§ **Your instructions**
After locating the line that contains "- Open the new .csv file in excel." in the records below, write out exactly that line and each line after it through the one that contains "addition to http://nodeinfo.diaspora.software/ns/schema/2.1).", and nothing else.

────────────────────────────────────────

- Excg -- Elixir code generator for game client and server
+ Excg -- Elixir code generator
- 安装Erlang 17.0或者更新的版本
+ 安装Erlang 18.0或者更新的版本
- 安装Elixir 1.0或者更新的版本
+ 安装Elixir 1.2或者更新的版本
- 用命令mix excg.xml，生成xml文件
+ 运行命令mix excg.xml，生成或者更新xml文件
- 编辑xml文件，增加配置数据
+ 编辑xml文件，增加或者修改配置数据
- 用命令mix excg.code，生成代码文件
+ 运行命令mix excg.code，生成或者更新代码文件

────────────────────────────────────────

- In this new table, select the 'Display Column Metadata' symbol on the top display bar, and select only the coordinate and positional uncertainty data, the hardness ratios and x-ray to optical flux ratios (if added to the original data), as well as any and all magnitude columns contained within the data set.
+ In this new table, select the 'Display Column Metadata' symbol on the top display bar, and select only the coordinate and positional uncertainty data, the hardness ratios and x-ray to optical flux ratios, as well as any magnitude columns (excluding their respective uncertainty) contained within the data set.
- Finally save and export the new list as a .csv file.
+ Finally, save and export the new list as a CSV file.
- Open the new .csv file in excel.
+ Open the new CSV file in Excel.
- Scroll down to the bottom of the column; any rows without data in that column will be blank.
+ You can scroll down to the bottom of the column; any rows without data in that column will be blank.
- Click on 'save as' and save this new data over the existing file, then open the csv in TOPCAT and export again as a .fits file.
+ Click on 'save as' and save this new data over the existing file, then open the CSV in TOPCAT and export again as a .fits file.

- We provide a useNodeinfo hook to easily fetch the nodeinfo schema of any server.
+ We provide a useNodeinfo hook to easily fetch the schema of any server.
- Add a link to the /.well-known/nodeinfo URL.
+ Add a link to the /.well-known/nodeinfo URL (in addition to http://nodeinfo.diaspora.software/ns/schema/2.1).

────────────────────────────────────────

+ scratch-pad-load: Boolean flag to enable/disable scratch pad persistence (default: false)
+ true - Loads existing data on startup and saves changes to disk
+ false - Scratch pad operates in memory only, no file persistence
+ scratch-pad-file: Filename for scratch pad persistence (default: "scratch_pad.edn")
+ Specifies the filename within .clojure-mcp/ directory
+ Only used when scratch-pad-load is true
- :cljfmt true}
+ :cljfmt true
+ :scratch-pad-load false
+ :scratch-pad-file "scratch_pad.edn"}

────────────────────────────────────────

§ **Written answer**
- Open the new .csv file in excel.
+ Open the new CSV file in Excel.
- Scroll down to the bottom of the column; any rows without data in that column will be blank.
+ You can scroll down to the bottom of the column; any rows without data in that column will be blank.
- Click on 'save as' and save this new data over the existing file, then open the csv in TOPCAT and export again as a .fits file.
+ Click on 'save as' and save this new data over the existing file, then open the CSV in TOPCAT and export again as a .fits file.

- We provide a useNodeinfo hook to easily fetch the nodeinfo schema of any server.
+ We provide a useNodeinfo hook to easily fetch the schema of any server.
- Add a link to the /.well-known/nodeinfo URL.
+ Add a link to the /.well-known/nodeinfo URL (in addition to http://nodeinfo.diaspora.software/ns/schema/2.1).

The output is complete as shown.